:: Aim of the task ::
The records must be retyped exactly, with no pictures included.

:: Recorded data ::
···

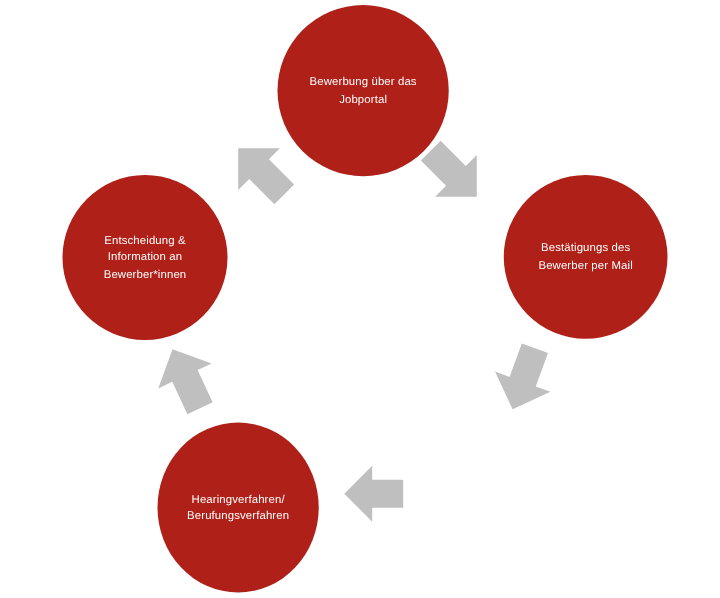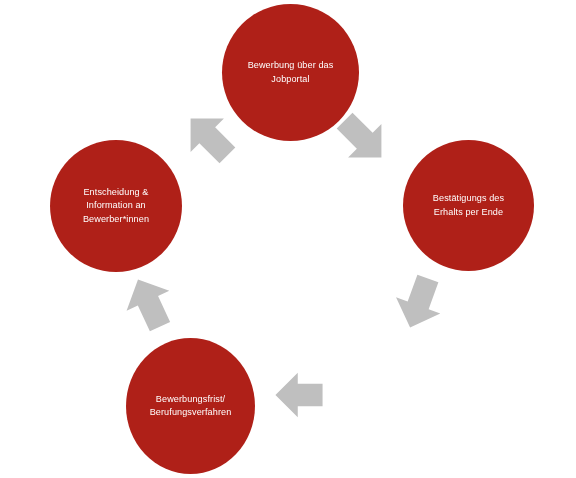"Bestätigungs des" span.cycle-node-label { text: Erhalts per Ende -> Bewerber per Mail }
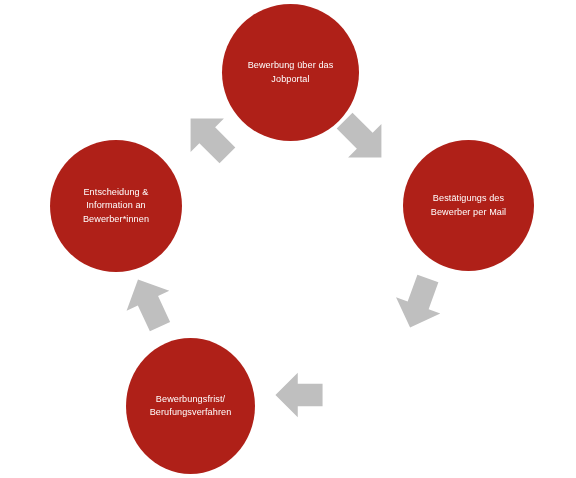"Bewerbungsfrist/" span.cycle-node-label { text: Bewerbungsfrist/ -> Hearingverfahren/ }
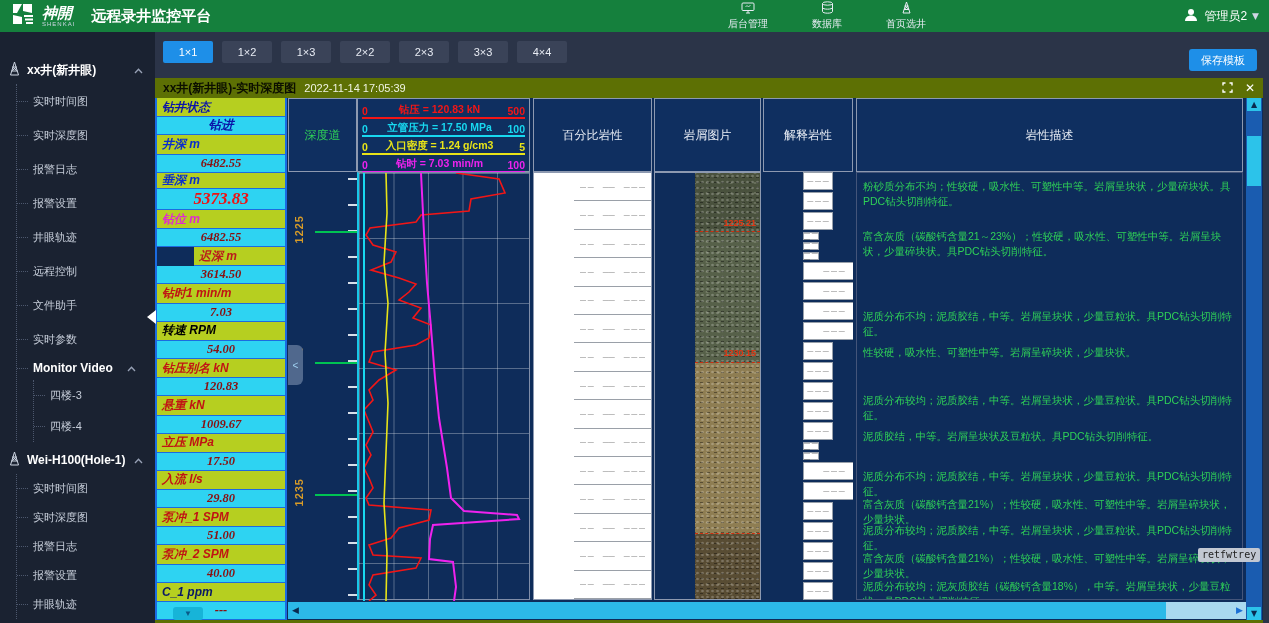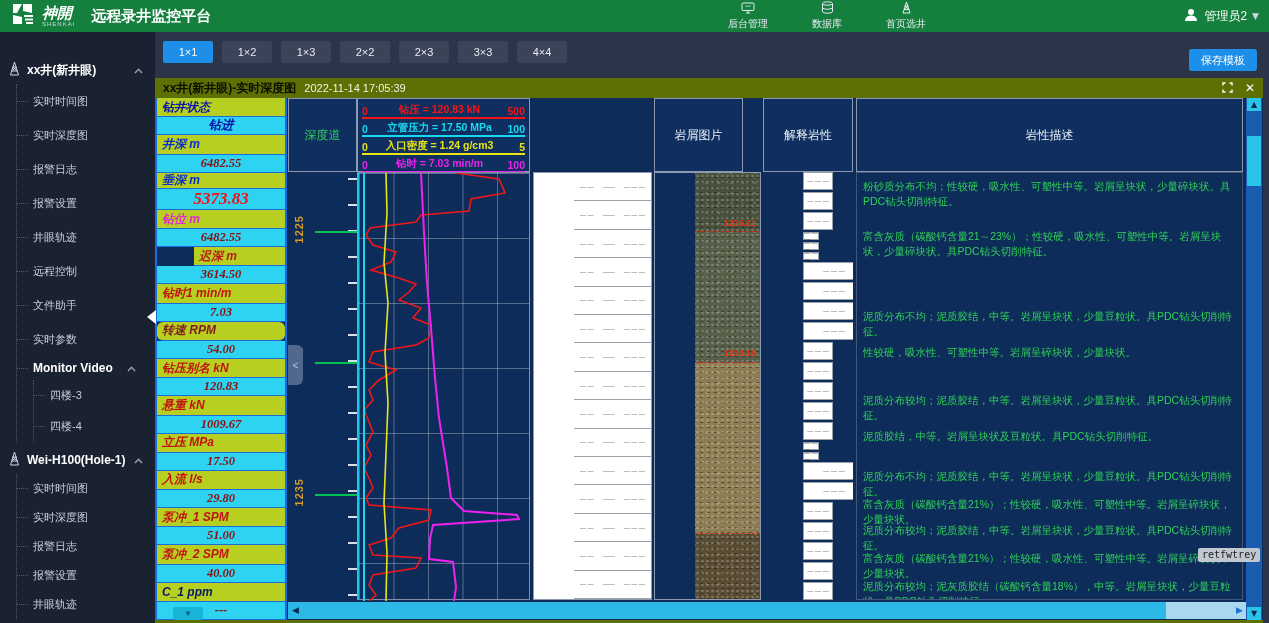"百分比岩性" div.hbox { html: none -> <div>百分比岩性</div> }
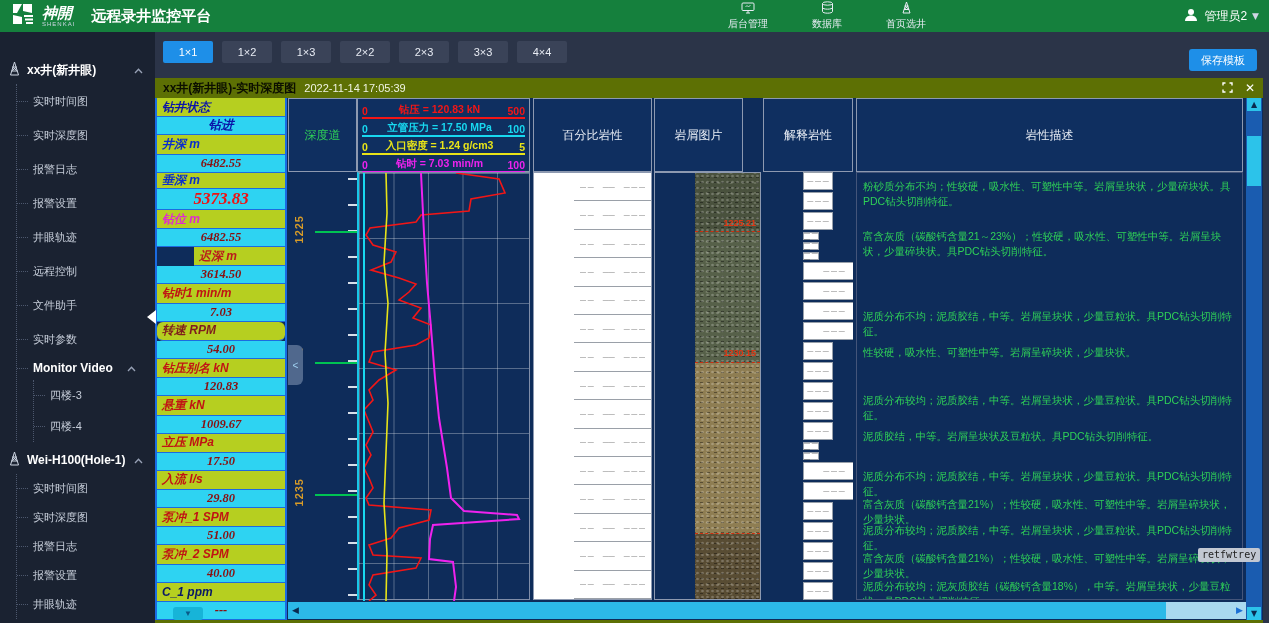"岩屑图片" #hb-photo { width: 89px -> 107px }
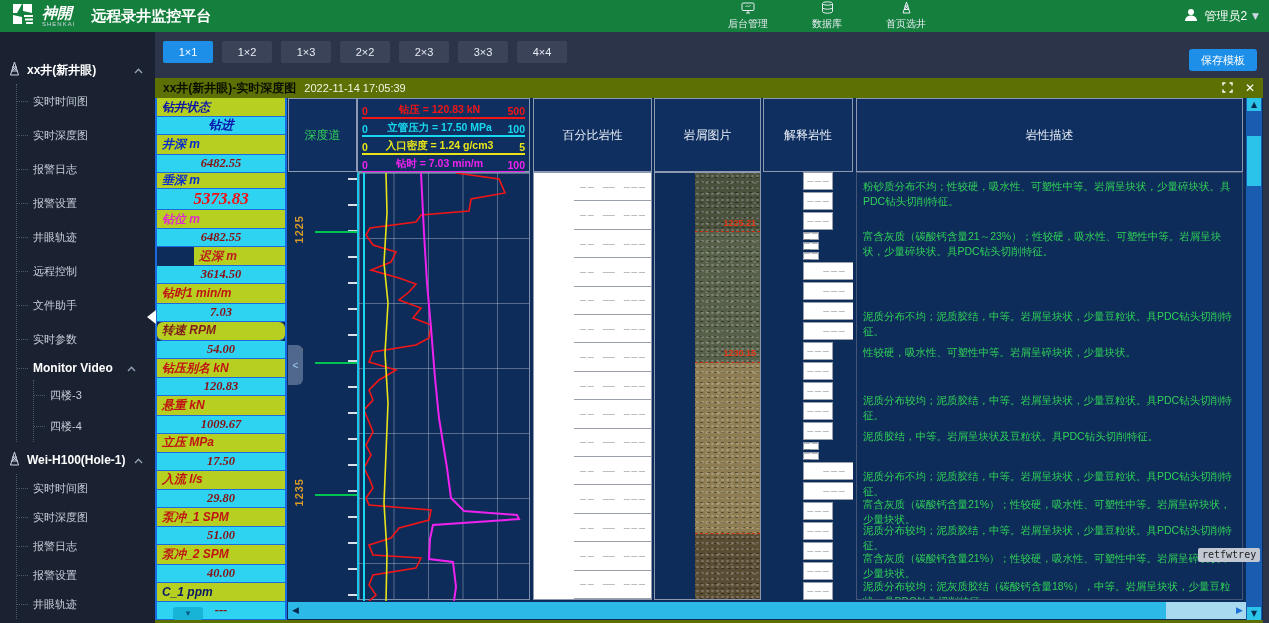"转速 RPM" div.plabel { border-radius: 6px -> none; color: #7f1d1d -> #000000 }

···

:: Output for this task ::
"Bestätigungs des" span.cycle-node-label { text: Erhalts per Ende -> Bewerber per Mail }
"Bewerbungsfrist/" span.cycle-node-label { text: Bewerbungsfrist/ -> Hearingverfahren/ }
"百分比岩性" div.hbox { html: none -> <div>百分比岩性</div> }
"岩屑图片" #hb-photo { width: 89px -> 107px }
"转速 RPM" div.plabel { border-radius: 6px -> none; color: #7f1d1d -> #000000 }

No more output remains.